Vraiment, cet arbuste buissonnant n’avait rien d’extraordinaire. Un arbuste.
Planté par les anciens propriétaires de la maison, il occupait une place modeste dans le jardin.
Consciencieusement, il bourgeonnait au printemps, verdoyait en été, jaunissait en automne et étirait ses maigres petites branches en hiver. De taille moyenne, il semblait ne pas avoir changé depuis des années. Avait-il pris quelques centimètres ? Agnès n’aurait su le dire. Elle ne le surveillait pas.
Certes, elle le voyait de son atelier de sculpteur, mais sans plus. Elle ne lui accordait un regard (agacé) qu’à la saison où il perdait ses feuilles. Le parterre nécessitait alors un ratissage. Or, Agnès n’avait aucun goût pour le jardinage. Le seul avantage qu’elle reconnaissait à son jardin, c’est qu’il lui procurait une certaine surface de liberté, un cercle de protection…Voilà tout.
Pourquoi, ce jour-là, leva-t-elle les yeux de sa table de travail, derrière la verrière? Pour la première fois, l’arbuste attirait son regard. Elle l’observa un moment, tout en triturant sa boule de glaise. Quelque chose avait changé dans l’aspect des feuilles. Un détail infime. Mais lequel?

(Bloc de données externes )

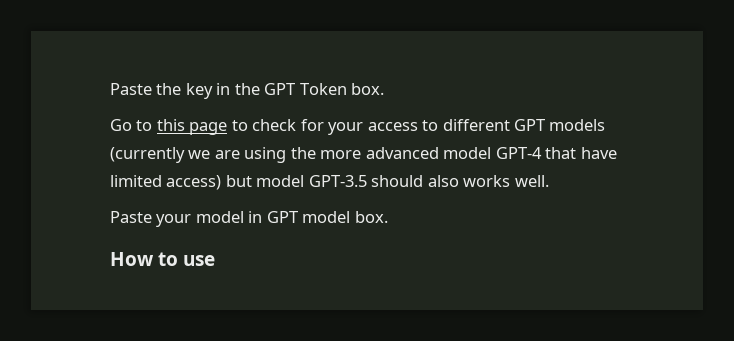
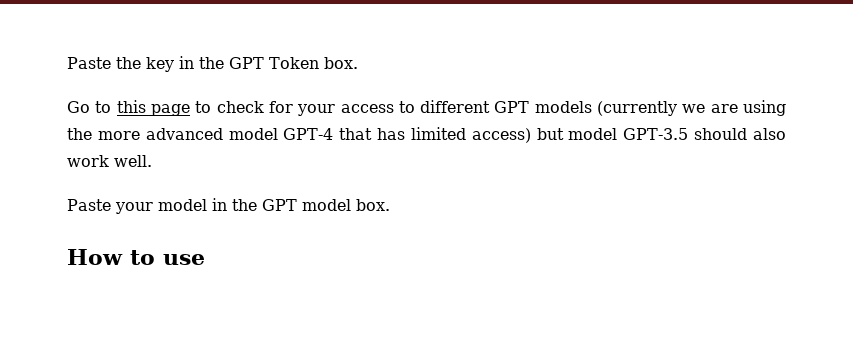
- Go to this page to check for your access to different GPT models (currently we are using the more advanced model GPT-4 that have limited access) but model GPT-3.5 should also works well.
+ Go to this page to check for your access to different GPT models (currently we are using the more advanced model GPT-4 that has limited access) but model GPT-3.5 should also work well.
- Paste your model in GPT model box.
+ Paste your model in the GPT model box.

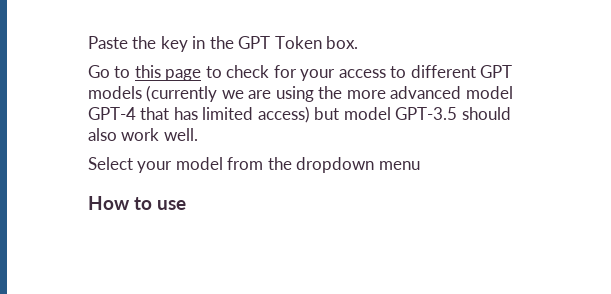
- Paste your model in the GPT model box.
+ Select your model from the dropdown menu

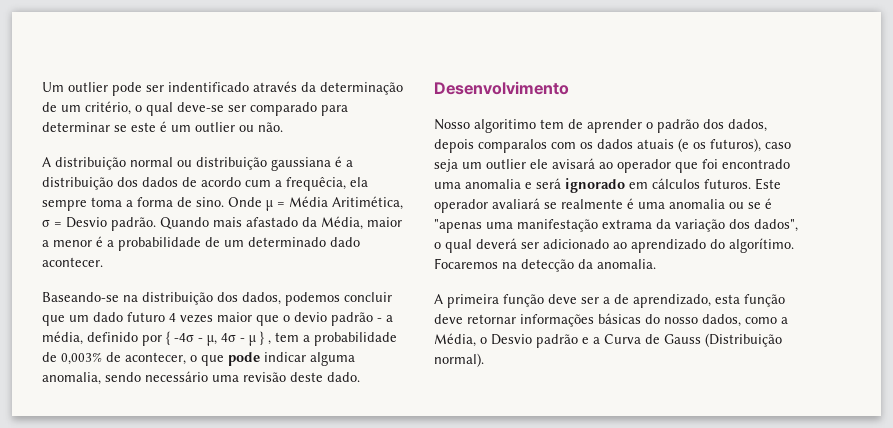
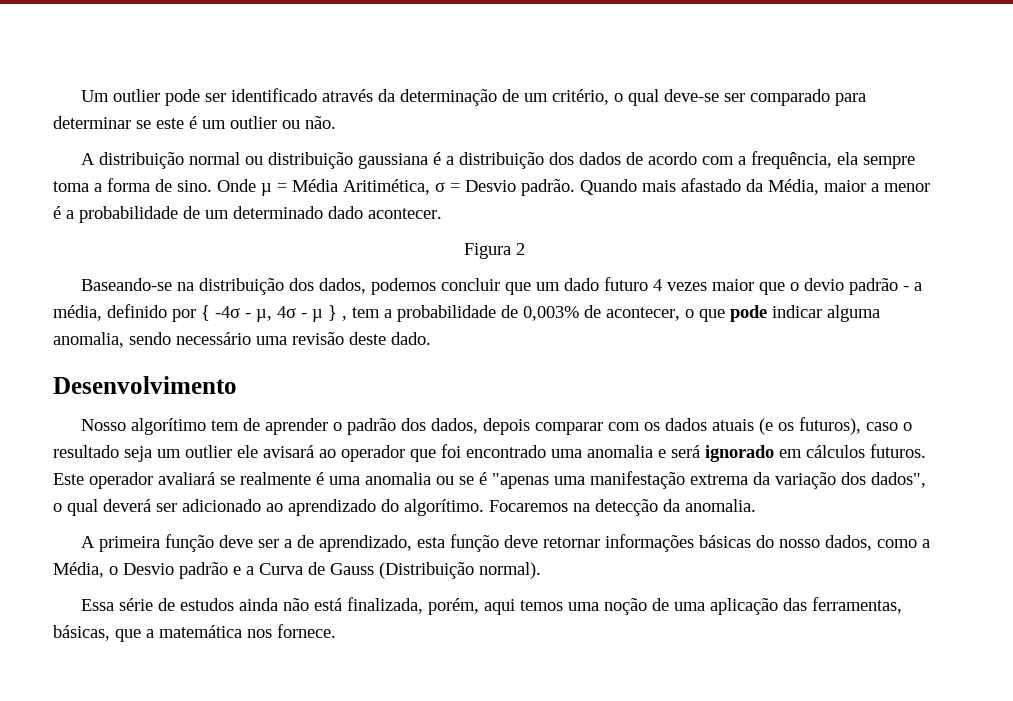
- Um outlier pode ser indentificado através da determinação de um critério, o qual deve-se ser comparado para determinar se este é um outlier ou não.
+ Um outlier pode ser identificado através da determinação de um critério, o qual deve-se ser comparado para determinar se este é um outlier ou não.
- A distribuição normal ou distribuição gaussiana é a distribuição dos dados de acordo cum a frequêcia, ela sempre toma a forma de sino.
+ A distribuição normal ou distribuição gaussiana é a distribuição dos dados de acordo com a frequência, ela sempre toma a forma de sino.
+ Figura 2
- Nosso algoritimo tem de aprender o padrão dos dados, depois comparalos com os dados atuais (e os futuros), caso seja um outlier ele avisará ao operador que foi encontrado uma anomalia e será ignorado em cálculos futuros.
+ Nosso algorítimo tem de aprender o padrão dos dados, depois comparar com os dados atuais (e os futuros), caso o resultado seja um outlier ele avisará ao operador que foi encontrado uma anomalia e será ignorado em cálculos futuros.
- Este operador avaliará se realmente é uma anomalia ou se é "apenas uma manifestação extrama da variação dos dados", o qual deverá ser adicionado ao aprendizado do algorítimo.
+ Este operador avaliará se realmente é uma anomalia ou se é "apenas uma manifestação extrema da variação dos dados", o qual deverá ser adicionado ao aprendizado do algorítimo.
+ Essa série de estudos ainda não está finalizada, porém, aqui temos uma noção de uma aplicação das ferramentas, básicas, que a matemática nos fornece.

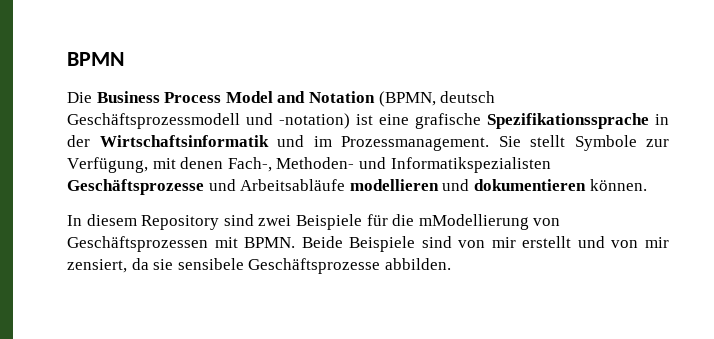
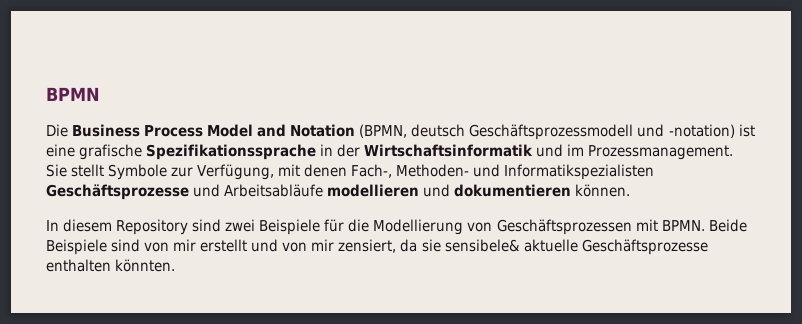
- In diesem Repository sind zwei Beispiele für die mModellierung von Geschäftsprozessen mit BPMN.
+ In diesem Repository sind zwei Beispiele für die Modellierung von Geschäftsprozessen mit BPMN.
- Beide Beispiele sind von mir erstellt und von mir zensiert, da sie sensibele Geschäftsprozesse abbilden.
+ Beide Beispiele sind von mir erstellt und von mir zensiert, da sie sensibele& aktuelle Geschäftsprozesse enthalten könnten.

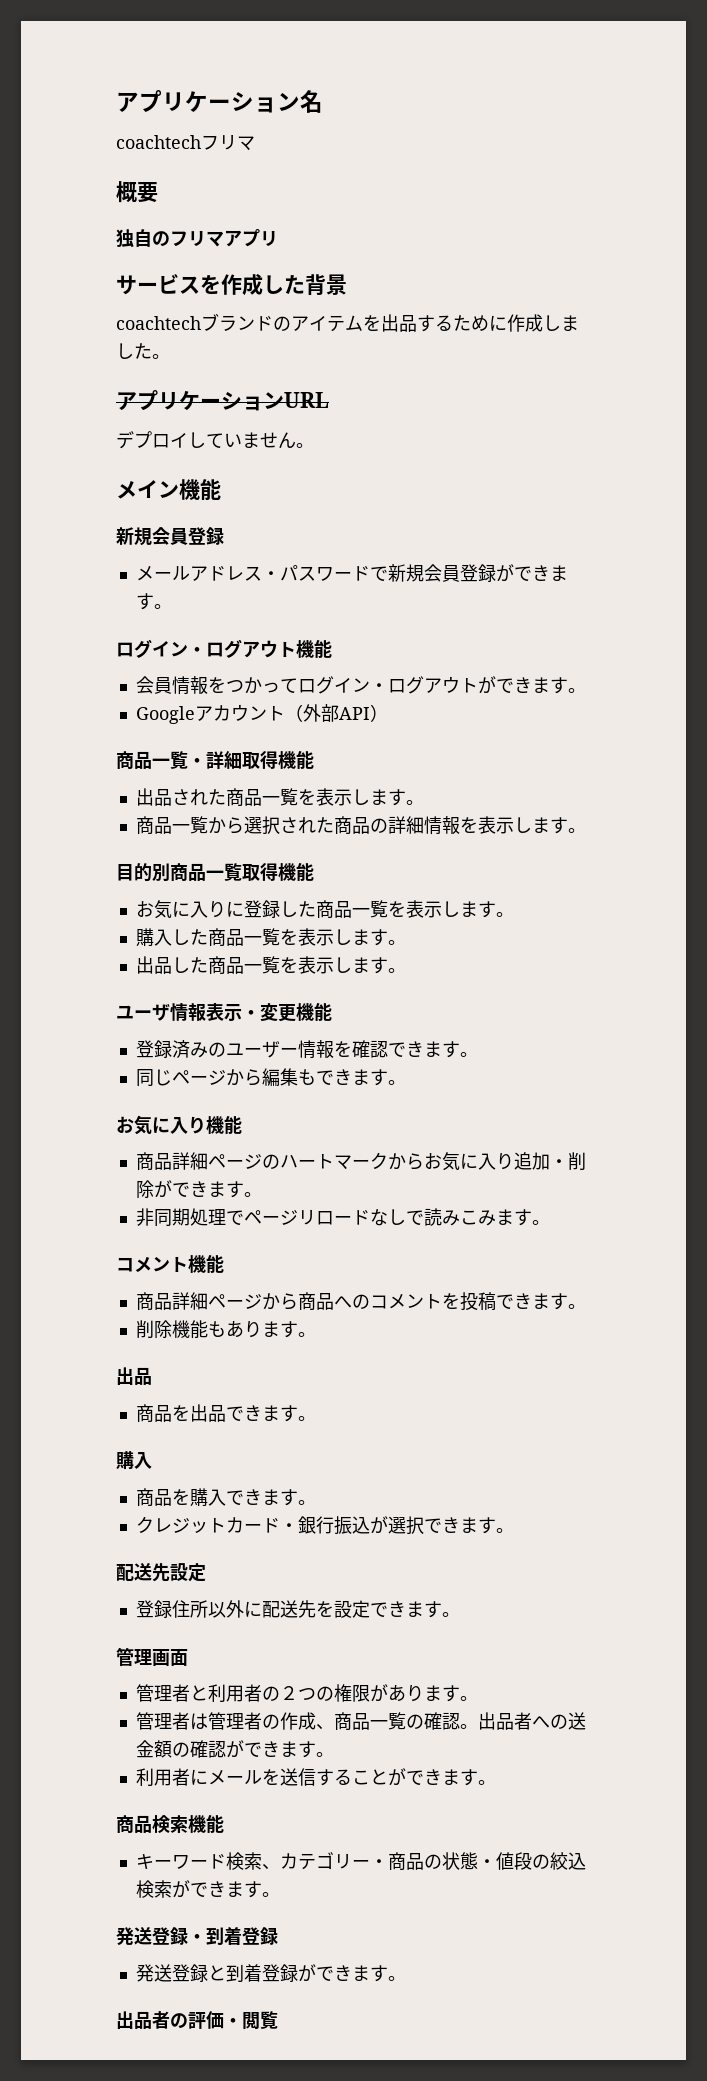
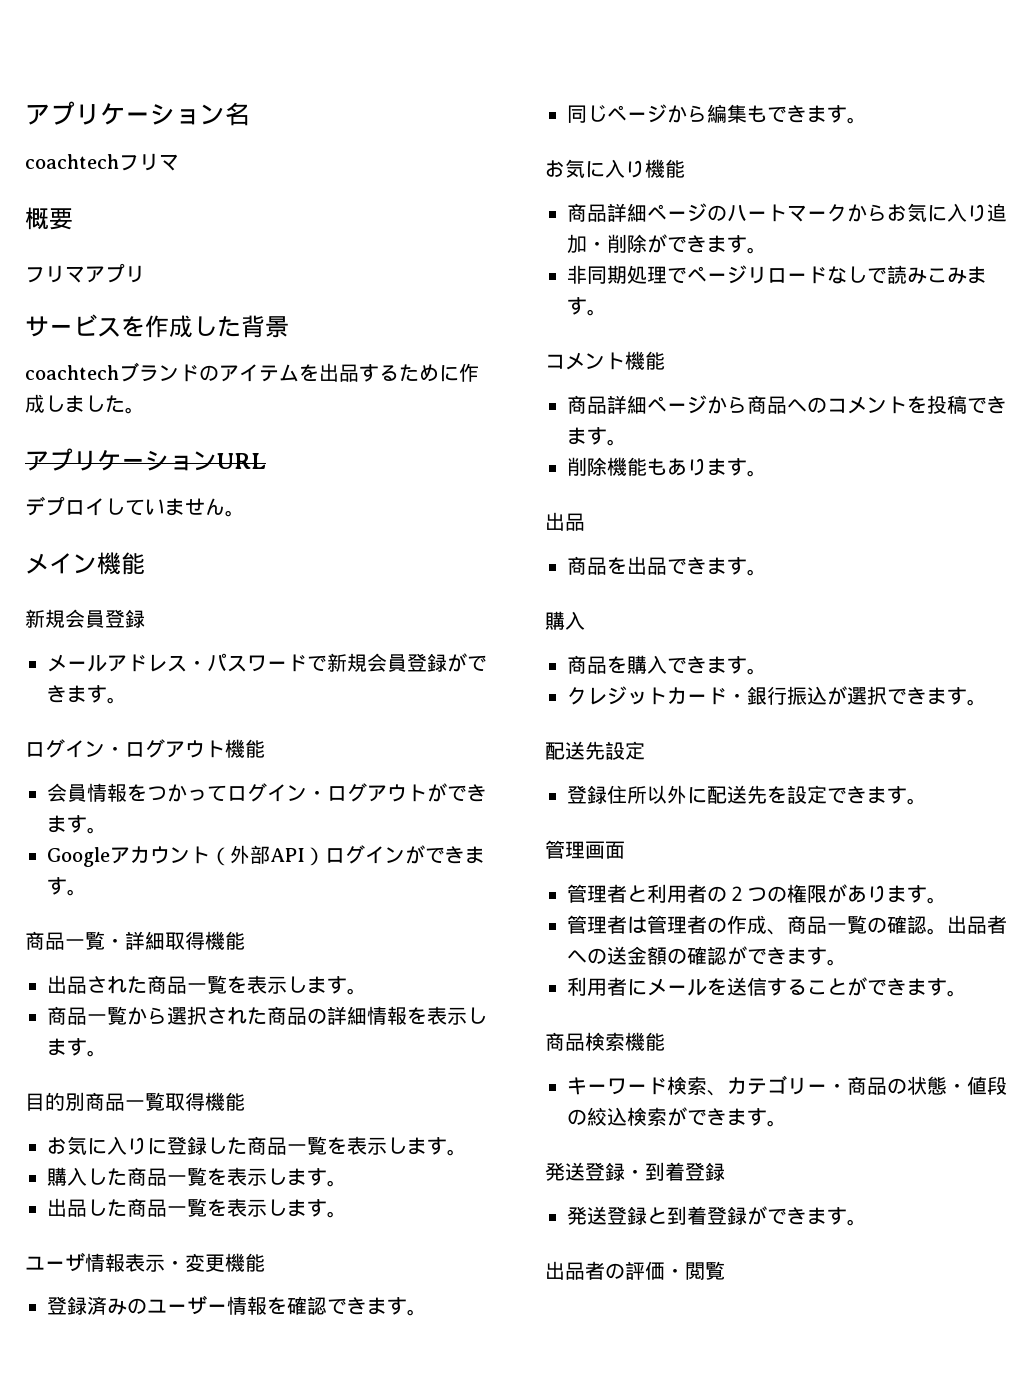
- 独自のフリマアプリ
+ フリマアプリ
- Googleアカウント（外部API）
+ Googleアカウント（外部API）ログインができます。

On était en juin. La végétation était au meilleur de sa forme. Et cependant le vert de la plante lui paraissait différent. Etait-il malade ce petit arbre chétif ? Elle se promit de regarder de plus près la prochaine fois qu’elle sortirait. Plusieurs fois elle oublia. Un soir, enfin, en traversant le jardin, elle se pencha sur son cas. Effectivement, le vert habituel des feuilles s’était modifié. Plus terne? Tirant davantage sur le brun? Agnès hésitait, connaissant mal la couleur originelle.
Le lendemain, elle posa la question à un voisin qui consacrait au jardinage une grande partie de sa vie de retraité. Pensait-il que ce buisson était atteint d’une maladie? Il examina le patient et son diagnostic fut net : non, la plante était saine. Il n’en dit pas plus long. Mais l’inquiétude se lisait sur son visage. Et, dorénavant, il viendrait chaque matin constater les métamorphoses de l’arbrisseau. Car, l’affaire ne faisait que commencer.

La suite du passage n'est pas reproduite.